And they don’t like, welcome or want unsolicited messages from you. Uninvited messages pushed out to the world may have been the norm for 150 years. But now that there are better, more personal, and more effective ways of communicating, uninvited messages are considered to be spam, and tolerance for them has plummeted. What was the norm is now unwelcome and even creates hostility.

Your buyers delete irrelevant emails, block popups, filter or report spam, and surf away from sites they dislike. They just don’t need these things because it’s so easy today to obtain relevant information from multiple trusted sources wherever and whenever it is needed. In other words buyers are no longer at the whim of marketers. And they don’t want to be.

In today’s age of mass empowerment your buyers decide for themselves who they’re willing to listen to; speak to; or believe. They also decide if, what and when they buy. They can easily locate and speak to people who already have experience of your product or service. And if they ever have a bad experience they can tell 10,000 (or 10 million) people in an instant at the push of a button. It’s a game changer of epic proportions.

In a few short years these new dynamics have entirely changed both your buyers’ habits and the way they do business. What works today is very different to what worked only 10 years ago. And with the pace of change accelerating as never before you no longer have the option of doing business the way it used to be done. That’s because with unlimited information at their fingertips wherever they are, your buyers no longer consume information or make decisions the way they did even 10 years ago.

And if that doesn’t already describe your current buyers, it soon will.

The barriers have multiplied

If the McGraw-Hill ad at the start of this article were rewritten today, it could easily be re-stated as follows:

You’re good at what you do

You take good care of your customers

They love and recommend what you do

You just need more of them …

But your prospects don’t know who you are

They don’t know your company

They don’t know your product or service

They don’t know what you stand for

They don’t know your customers

They don’t know your record

They don’t know your reputation

They’re surrounded by sales and marketing messages at every turn

They’re deluged by people who want to part them from their money

They’re cynical or indifferent to your claims

They’re resistant to new purchase opportunities

They’re more and more demanding

They probably already have a relationship with your competitors

They’re working harder than ever but still falling behind

They don’t need another relationship

They don’t have time to listen to you

They don’t read or respond to your emails

They don’t return your calls for months

THEY decide who they’ll speak to, and what and when they’ll buy

Now — what was it you wanted to sell them?

These barriers to doing business are very real today. They also destroy the economics of mass marketing for most people in business. In addition, your best customers and clients are also your competitors’ most sought-after prospects this very minute … and they’re everywhere just waiting for you to slip up.

You can deal with this as long as you embrace a new way of marketing, based on a new way of thinking.

The new marketing paradigm

Marketing used to be defined in terms of 4Ps. Product, Price, Place and Promotion. But with the rise of social media there is now a 5th P, “People.”

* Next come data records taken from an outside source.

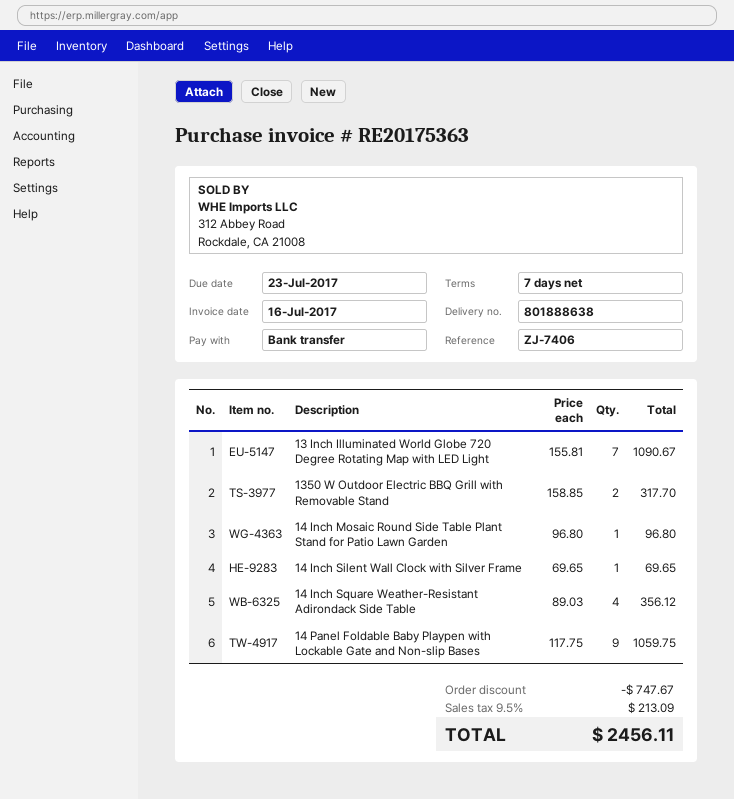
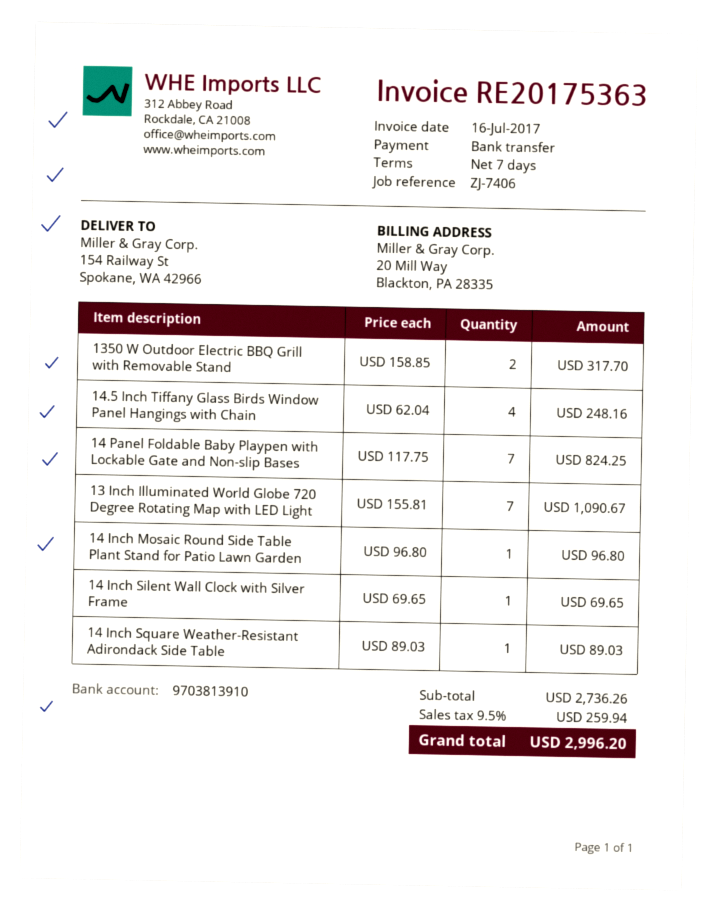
14 Inch Square Weather-Resistant Adirondack Side Table: 4 x 89.03 = 356.12 -> 1 x 89.03 = 89.03
14 Panel Foldable Baby Playpen with Lockable Gate and Non-slip Bases: 9 x 117.75 = 1059.75 -> 7 x 117.75 = 824.25
14.5 Inch Tiffany Glass Birds Window Panel Hangings with Chain: none -> 4 x 62.04 = 248.16
discount: 747.67 -> none
tax: 9.5% = 213.09 -> 9.5% = 259.94
total: 2456.11 -> 2996.20

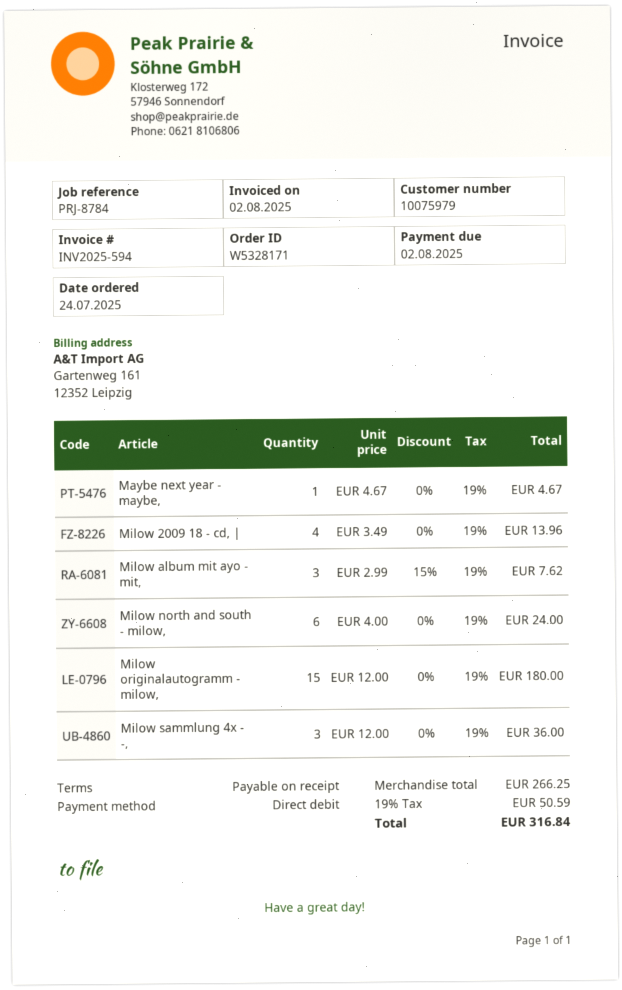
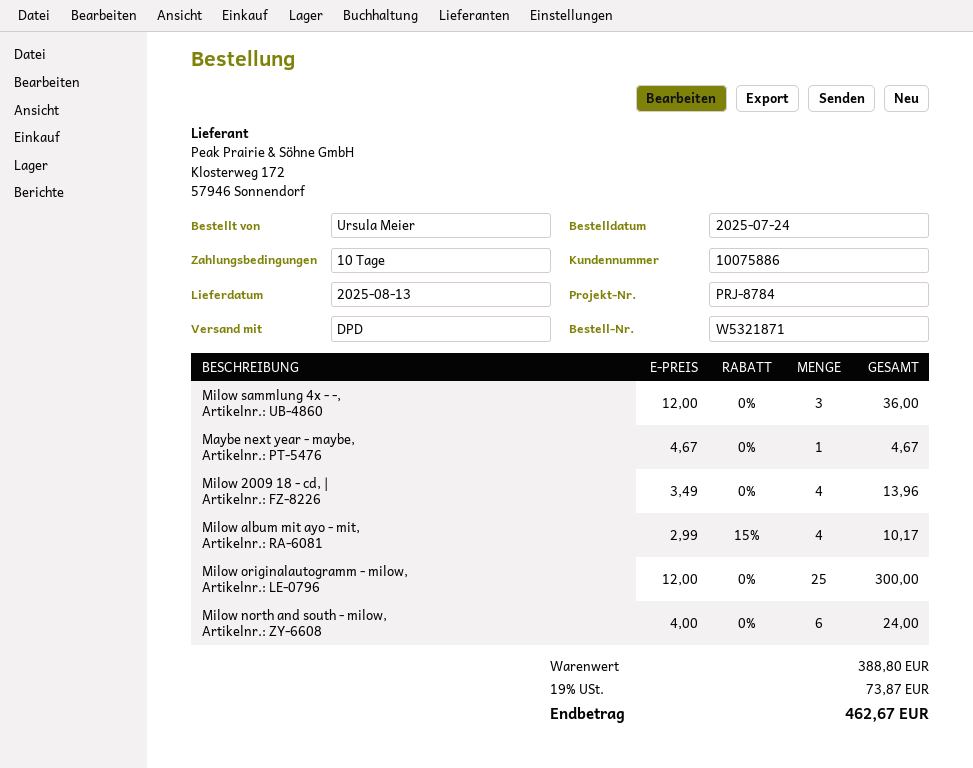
order number: W5328171 -> W5321871
payment terms: on receipt -> 10 days
customer number: 10075979 -> 10075886
Milow album mit ayo - mit,: 3 x 2.99 - 15% = 7.62 -> 4 x 2.99 - 15% = 10.17
Milow originalautogramm - milow,: 15 x 12.00 = 180.00 -> 25 x 12.00 = 300.00
subtotal: 266.25 -> 388.80
tax: 19% = 50.59 -> 19% = 73.87
total: 316.84 -> 462.67

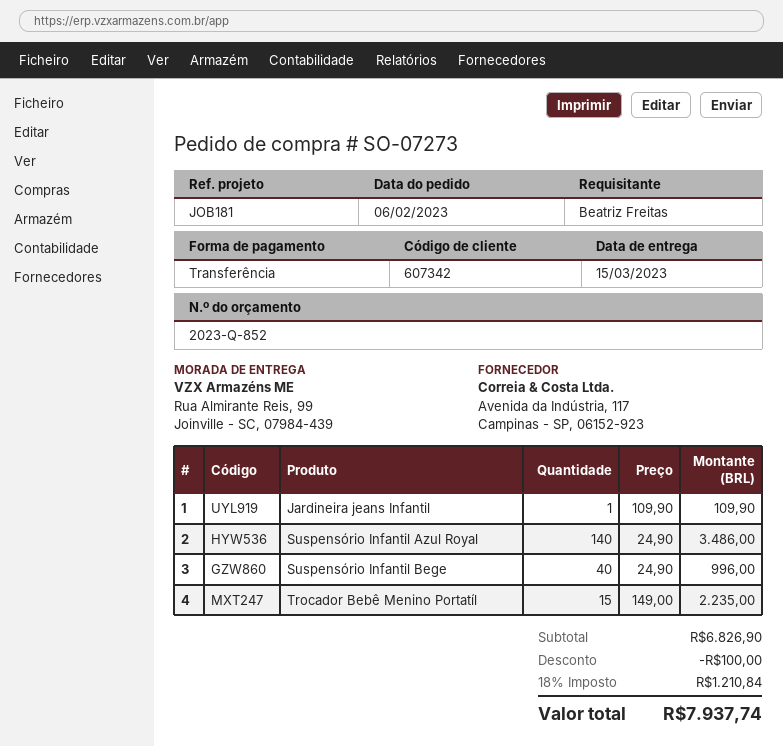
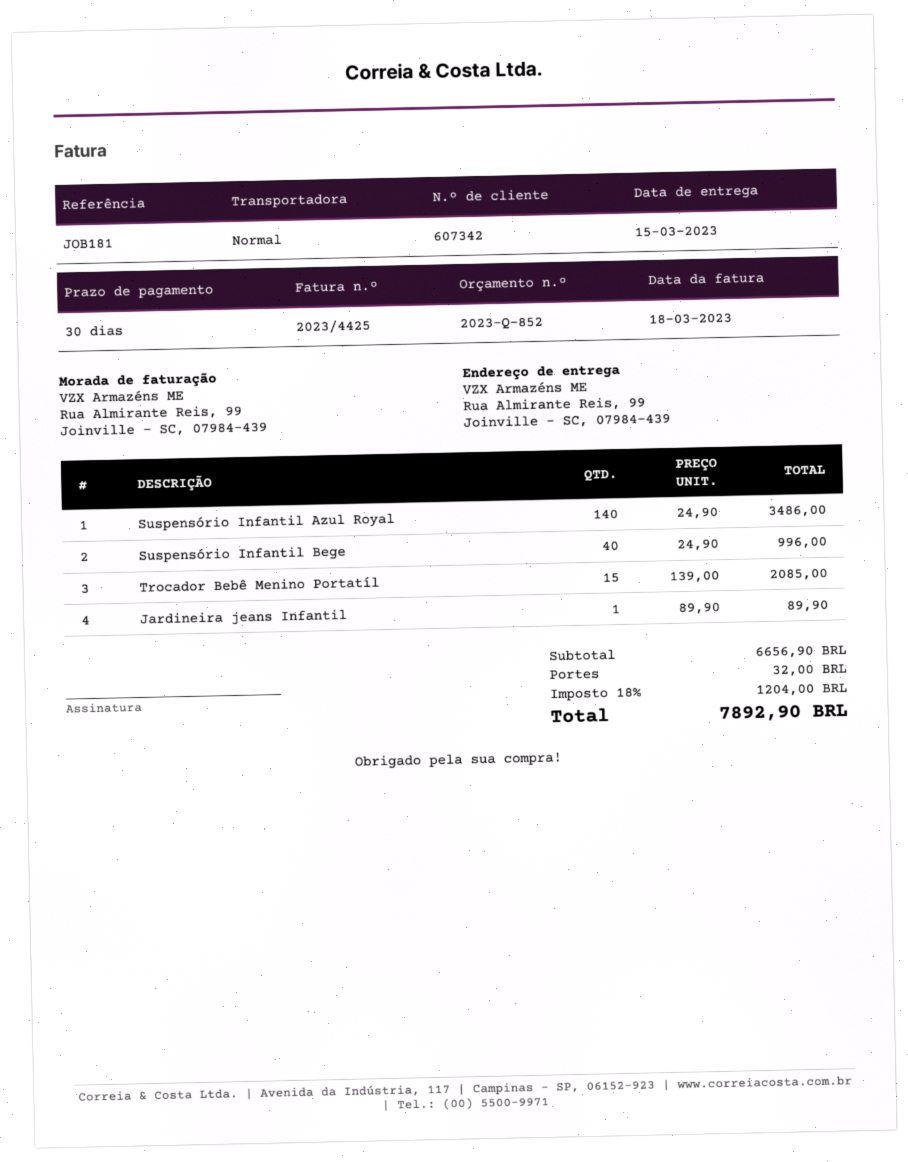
Jardineira jeans Infantil: 1 x 109.90 = 109.90 -> 1 x 89.90 = 89.90
Trocador Bebê Menino Portatíl: 15 x 149.00 = 2235.00 -> 15 x 139.00 = 2085.00
subtotal: 6826.90 -> 6656.90
discount: 100.00 -> none
shipping: none -> 32.00
tax: 18% = 1210.84 -> 18% = 1204.00
total: 7937.74 -> 7892.90

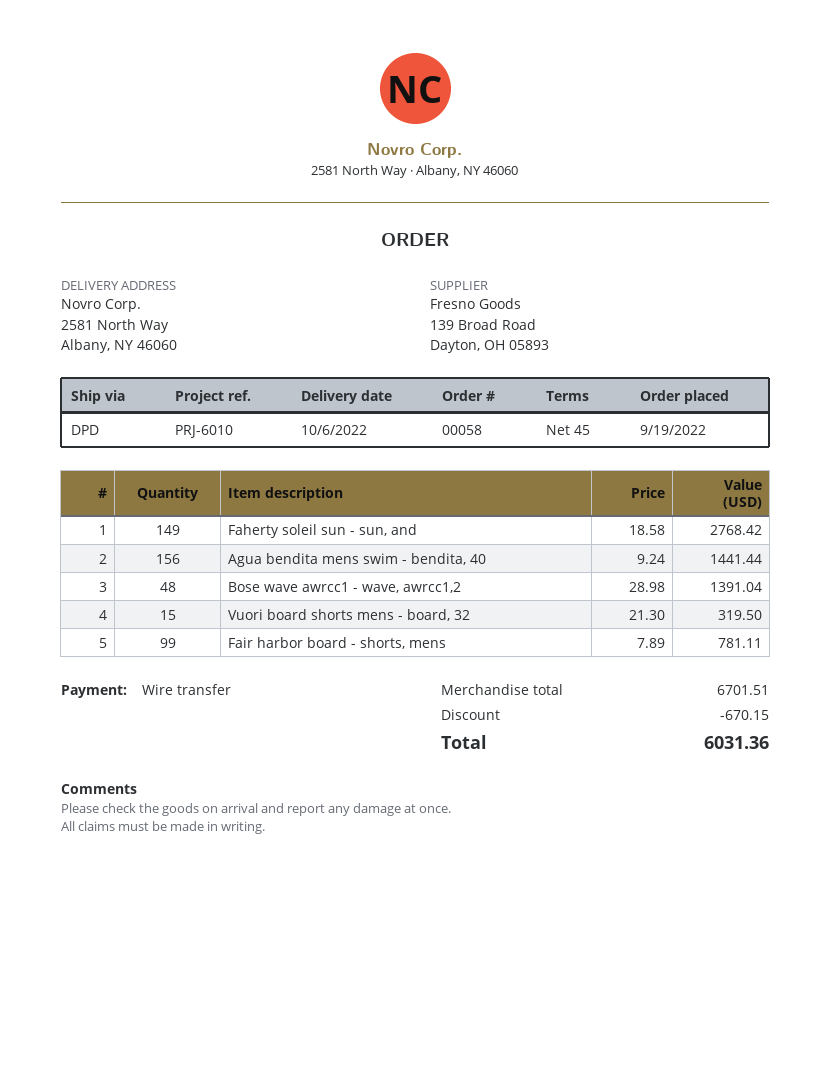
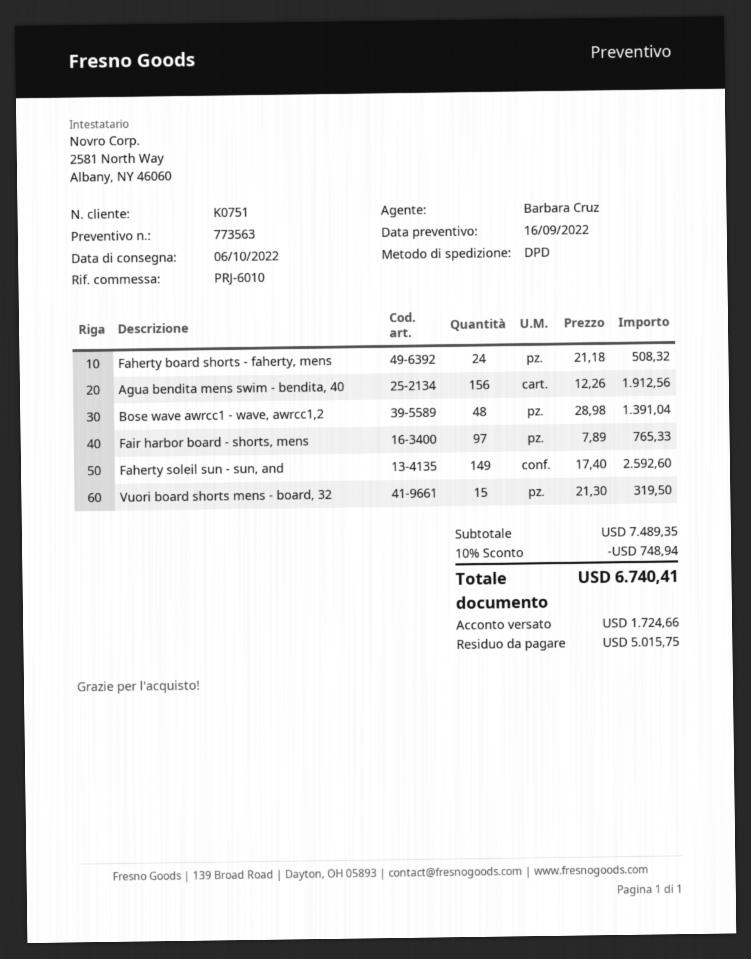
Faherty soleil sun - sun, and: 149 x 18.58 = 2768.42 -> 149 x 17.40 = 2592.60
Agua bendita mens swim - bendita, 40: 156 x 9.24 = 1441.44 -> 156 x 12.26 = 1912.56
Fair harbor board - shorts, mens: 99 x 7.89 = 781.11 -> 97 x 7.89 = 765.33
Faherty board shorts - faherty, mens: none -> 24 x 21.18 = 508.32
subtotal: 6701.51 -> 7489.35
discount: 670.15 -> 748.94
total: 6031.36 -> 6740.41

Good marketing today is NOT about interrupting people or blasting them with unwanted messages. Instead it is about building relationships, peer influence, trust and engagement with a self-selecting audience.

That entails precise targeting; finding and focusing only on high potential prospects rather than mediocre suspects; positioning your product or service effectively in the minds of your prospects, which includes telling your story; and building sufficient trust for prospects to elect to hear what you have to say; let you into their space; and, in time, share your story with their contacts.

It’s no longer about sending messages to your potential clients where 98% don’t want to know, but instead, as Internet Psychologist Graham Jones says, it’s about encouraging them to send messages to you. Do that and you’ll know precisely what’s on their mind and can respond with a targeted message that’s much more likely to connect … giving you a dramatically greater response rate, and no redundancy.

Instead of wasting time on marketing campaigns that are 98% ineffective, it’s about encouraging your prospects and customers to connect with you and ask you questions so that you can respond with the exact answers they need.

It wasn’t easy or economical to do this on any scale in the past. But today’s social media tools make it both easy and inexpensive. It’s not hard to do. But it does requires a large shift in mindset, which can itself be hard. You also need to know what you’re doing, and where you can combine the old ways with the new, because one slip up in what you say or how you deliver your product or service can cost you dear.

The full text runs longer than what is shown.